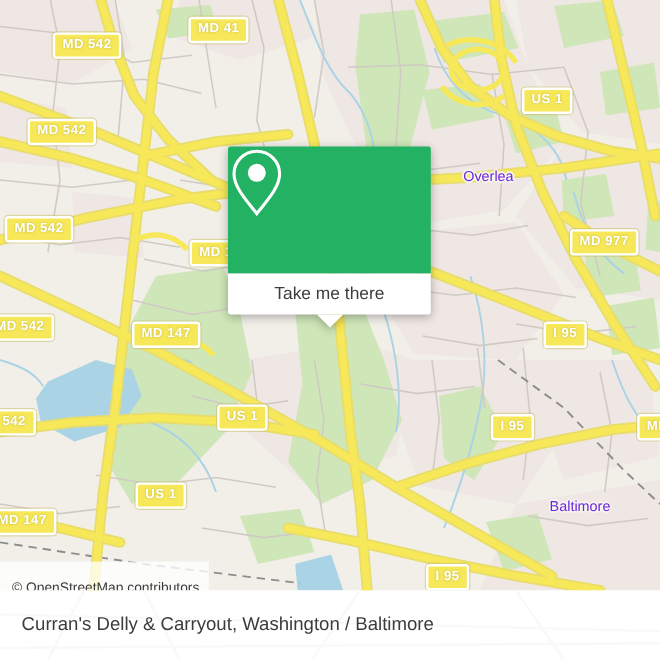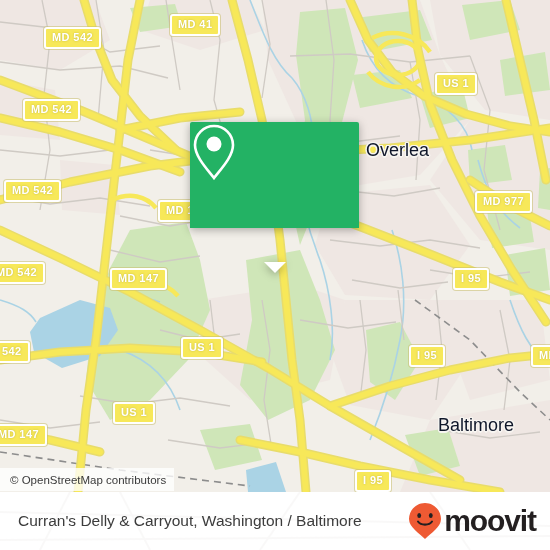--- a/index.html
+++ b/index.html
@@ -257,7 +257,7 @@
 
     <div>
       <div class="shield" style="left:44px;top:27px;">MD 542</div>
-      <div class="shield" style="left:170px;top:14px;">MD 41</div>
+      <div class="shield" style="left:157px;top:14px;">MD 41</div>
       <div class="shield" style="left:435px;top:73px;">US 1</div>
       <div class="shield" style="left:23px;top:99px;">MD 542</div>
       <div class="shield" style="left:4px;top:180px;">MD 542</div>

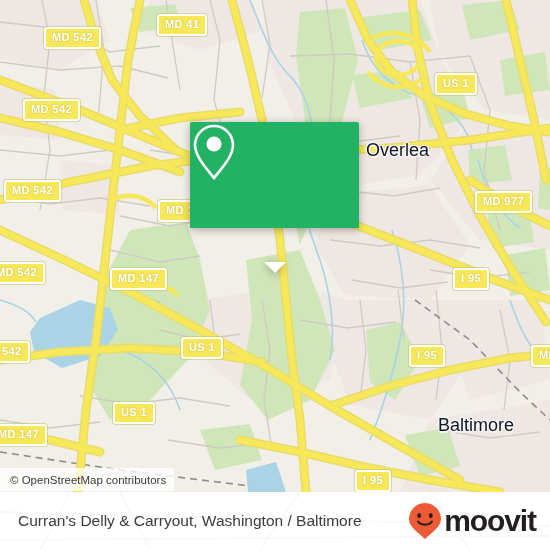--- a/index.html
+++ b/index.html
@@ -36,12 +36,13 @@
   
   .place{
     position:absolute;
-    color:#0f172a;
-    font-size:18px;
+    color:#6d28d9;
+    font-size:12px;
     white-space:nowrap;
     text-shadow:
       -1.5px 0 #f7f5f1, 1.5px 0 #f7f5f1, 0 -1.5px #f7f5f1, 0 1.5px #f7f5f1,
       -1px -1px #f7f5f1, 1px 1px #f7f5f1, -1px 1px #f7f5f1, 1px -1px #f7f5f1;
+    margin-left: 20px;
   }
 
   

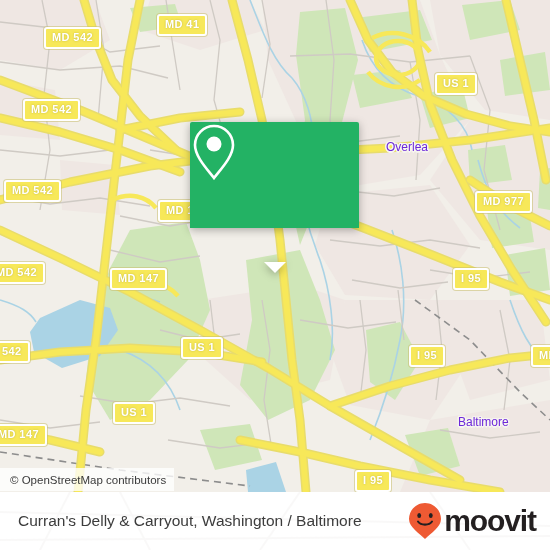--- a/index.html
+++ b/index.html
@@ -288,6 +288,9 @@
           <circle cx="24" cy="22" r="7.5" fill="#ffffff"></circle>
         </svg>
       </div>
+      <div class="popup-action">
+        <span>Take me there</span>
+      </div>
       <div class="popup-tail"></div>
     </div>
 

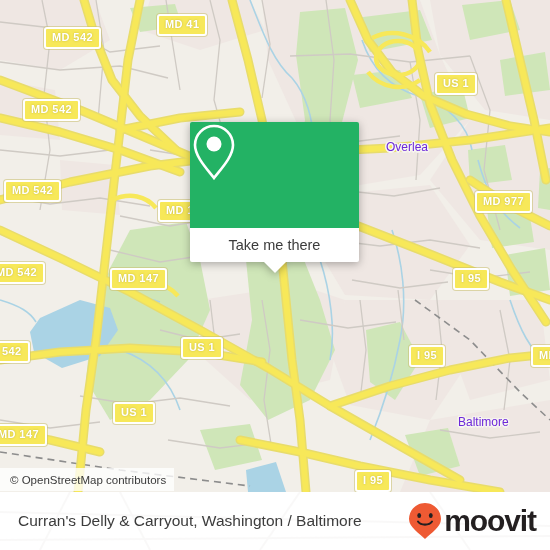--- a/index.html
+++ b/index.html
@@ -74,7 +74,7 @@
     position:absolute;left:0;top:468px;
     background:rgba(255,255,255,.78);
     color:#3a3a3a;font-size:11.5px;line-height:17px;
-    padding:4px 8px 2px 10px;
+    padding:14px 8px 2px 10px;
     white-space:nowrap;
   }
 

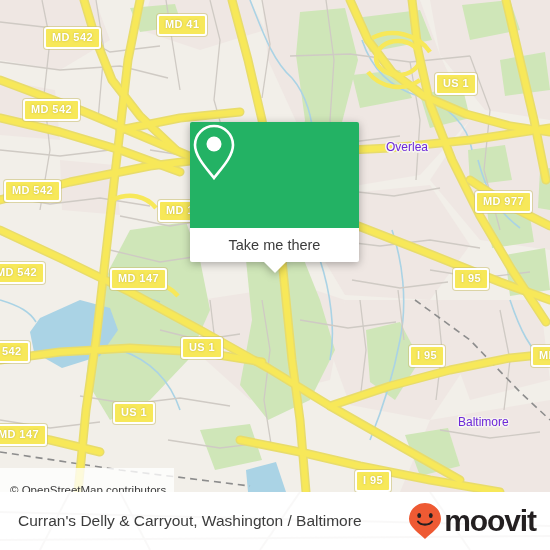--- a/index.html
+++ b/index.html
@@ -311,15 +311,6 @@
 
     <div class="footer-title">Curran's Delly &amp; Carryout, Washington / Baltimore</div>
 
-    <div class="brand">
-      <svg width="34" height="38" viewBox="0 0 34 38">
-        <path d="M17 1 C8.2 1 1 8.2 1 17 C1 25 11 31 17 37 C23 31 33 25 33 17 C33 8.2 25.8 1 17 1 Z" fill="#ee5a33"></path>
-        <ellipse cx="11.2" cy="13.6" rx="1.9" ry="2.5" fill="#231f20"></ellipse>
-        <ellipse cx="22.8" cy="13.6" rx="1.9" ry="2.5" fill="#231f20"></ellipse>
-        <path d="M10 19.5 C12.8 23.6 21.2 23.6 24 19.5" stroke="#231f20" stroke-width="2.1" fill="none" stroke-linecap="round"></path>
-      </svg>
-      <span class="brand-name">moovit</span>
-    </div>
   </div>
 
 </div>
-------
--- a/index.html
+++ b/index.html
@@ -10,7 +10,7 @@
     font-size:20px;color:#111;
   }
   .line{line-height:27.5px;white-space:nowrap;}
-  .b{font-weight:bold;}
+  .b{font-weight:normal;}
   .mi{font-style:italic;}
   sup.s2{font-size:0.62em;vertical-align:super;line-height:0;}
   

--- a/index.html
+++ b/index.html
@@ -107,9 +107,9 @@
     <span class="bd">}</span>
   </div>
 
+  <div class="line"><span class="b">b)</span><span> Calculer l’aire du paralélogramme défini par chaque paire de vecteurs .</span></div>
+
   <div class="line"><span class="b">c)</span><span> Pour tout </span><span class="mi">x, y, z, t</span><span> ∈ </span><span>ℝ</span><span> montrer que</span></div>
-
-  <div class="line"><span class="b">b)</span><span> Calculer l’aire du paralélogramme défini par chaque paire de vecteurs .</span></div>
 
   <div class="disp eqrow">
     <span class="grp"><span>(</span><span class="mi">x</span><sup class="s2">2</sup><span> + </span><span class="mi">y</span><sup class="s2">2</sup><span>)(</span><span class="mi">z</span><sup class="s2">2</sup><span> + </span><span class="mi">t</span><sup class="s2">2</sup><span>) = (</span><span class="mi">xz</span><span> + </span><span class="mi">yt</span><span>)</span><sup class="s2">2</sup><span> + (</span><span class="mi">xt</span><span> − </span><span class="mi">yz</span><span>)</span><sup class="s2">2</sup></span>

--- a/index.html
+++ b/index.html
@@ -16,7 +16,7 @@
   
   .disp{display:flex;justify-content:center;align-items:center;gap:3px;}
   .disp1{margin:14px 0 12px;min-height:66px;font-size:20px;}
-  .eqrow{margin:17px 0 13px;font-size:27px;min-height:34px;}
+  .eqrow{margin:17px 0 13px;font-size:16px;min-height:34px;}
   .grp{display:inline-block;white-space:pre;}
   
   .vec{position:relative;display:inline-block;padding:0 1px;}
-------
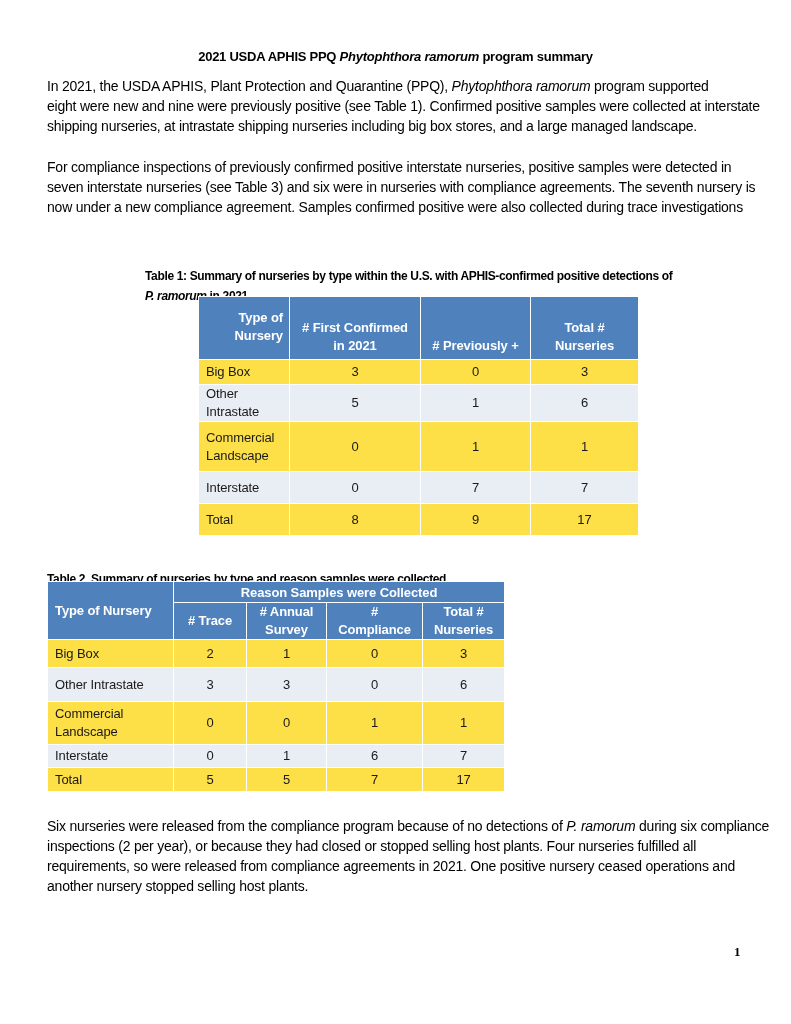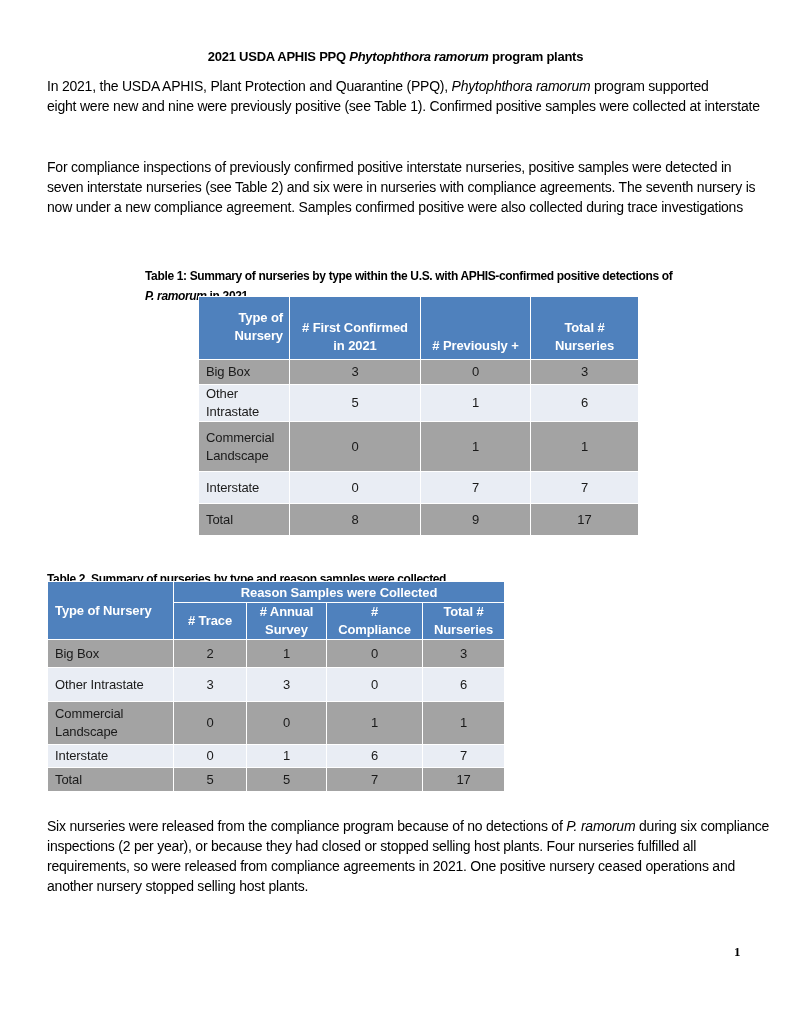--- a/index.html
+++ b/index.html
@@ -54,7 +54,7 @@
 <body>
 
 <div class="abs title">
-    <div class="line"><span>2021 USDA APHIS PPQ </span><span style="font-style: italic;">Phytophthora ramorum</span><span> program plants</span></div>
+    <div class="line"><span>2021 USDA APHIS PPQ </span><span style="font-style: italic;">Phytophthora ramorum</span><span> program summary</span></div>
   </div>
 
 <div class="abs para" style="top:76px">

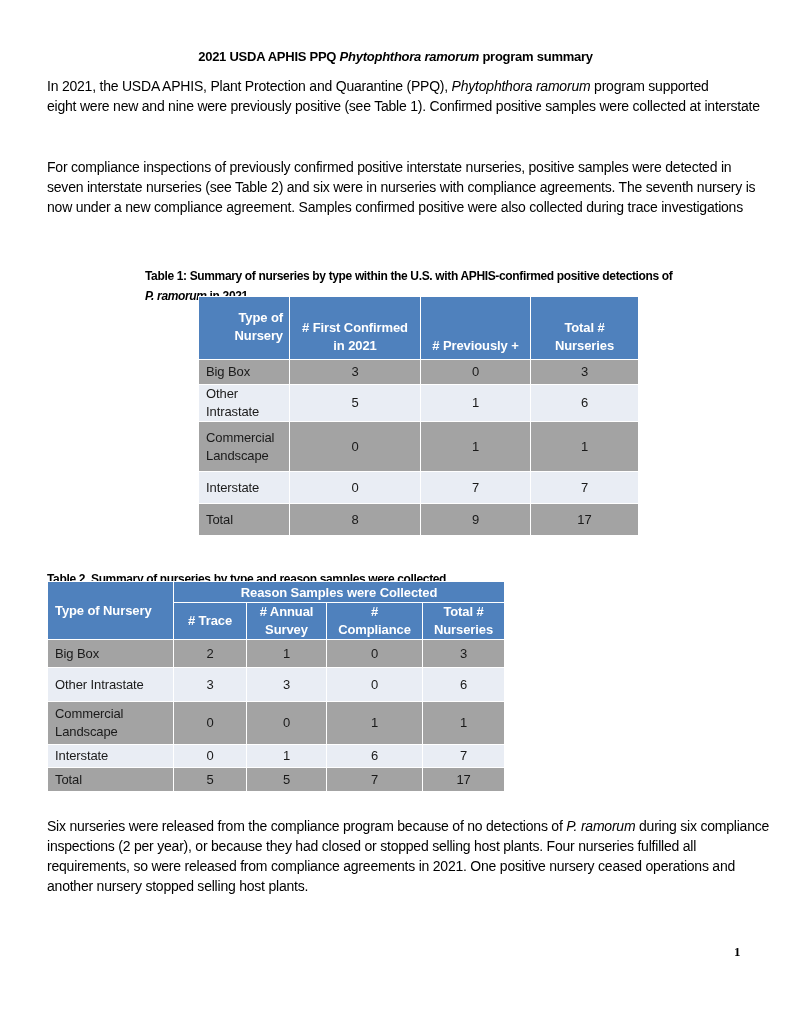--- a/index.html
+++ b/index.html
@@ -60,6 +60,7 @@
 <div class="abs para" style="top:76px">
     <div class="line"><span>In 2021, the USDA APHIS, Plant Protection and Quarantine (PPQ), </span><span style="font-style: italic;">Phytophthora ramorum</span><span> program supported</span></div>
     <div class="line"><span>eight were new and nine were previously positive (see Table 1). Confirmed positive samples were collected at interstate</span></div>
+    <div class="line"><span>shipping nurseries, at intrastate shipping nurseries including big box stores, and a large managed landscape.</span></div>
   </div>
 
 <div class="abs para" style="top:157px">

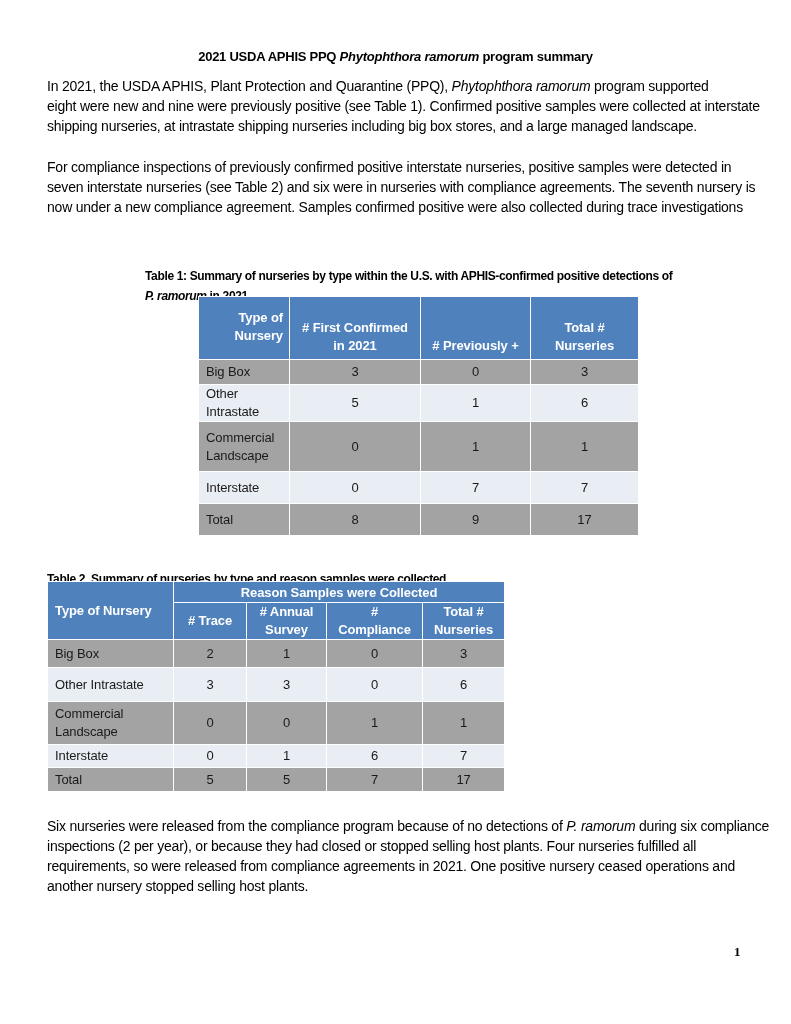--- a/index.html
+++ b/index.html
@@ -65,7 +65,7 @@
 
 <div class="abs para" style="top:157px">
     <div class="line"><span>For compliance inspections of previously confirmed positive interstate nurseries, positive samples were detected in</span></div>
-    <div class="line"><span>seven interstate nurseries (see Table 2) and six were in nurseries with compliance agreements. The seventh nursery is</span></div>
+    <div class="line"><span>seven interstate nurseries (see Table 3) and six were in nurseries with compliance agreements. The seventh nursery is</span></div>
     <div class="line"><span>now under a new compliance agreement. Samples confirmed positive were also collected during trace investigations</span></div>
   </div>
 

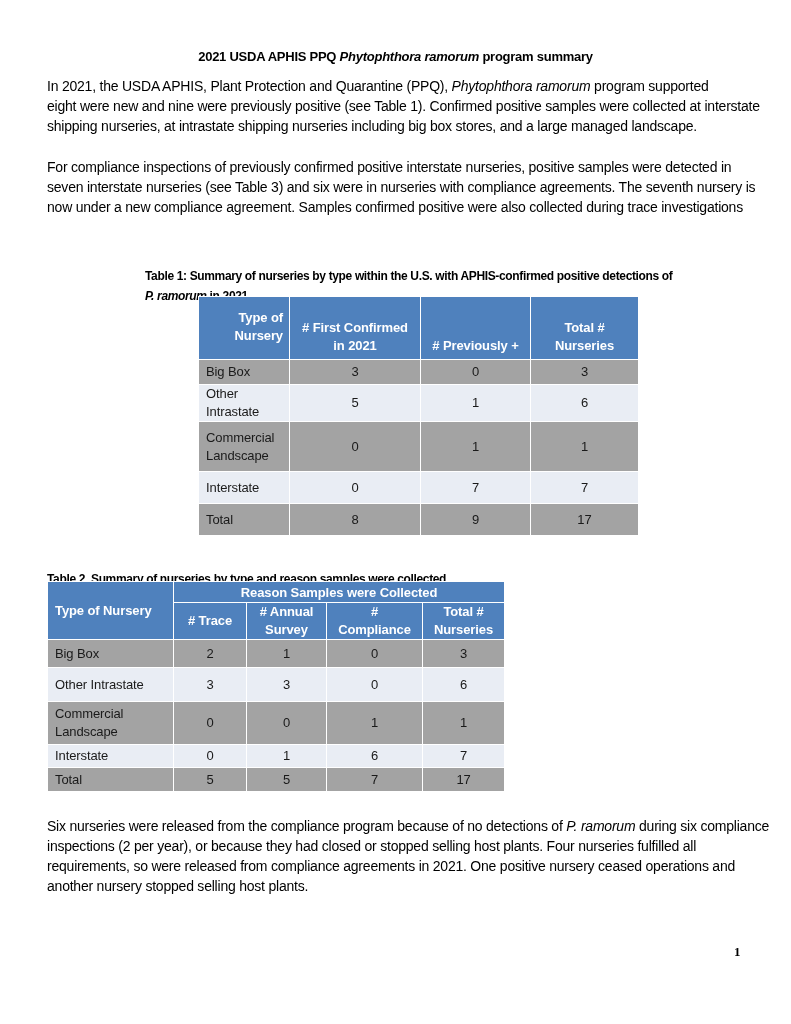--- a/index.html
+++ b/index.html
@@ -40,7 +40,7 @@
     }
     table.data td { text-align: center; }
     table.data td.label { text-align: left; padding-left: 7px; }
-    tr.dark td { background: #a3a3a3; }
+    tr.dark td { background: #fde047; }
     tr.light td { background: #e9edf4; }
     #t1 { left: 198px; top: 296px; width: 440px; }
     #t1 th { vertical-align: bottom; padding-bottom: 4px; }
-------
• [YOUR ASSIGNMENT]: Tally every line of the data that holds the word "paire" and write the count alone.

• [FINISHED EXERCISE]: 2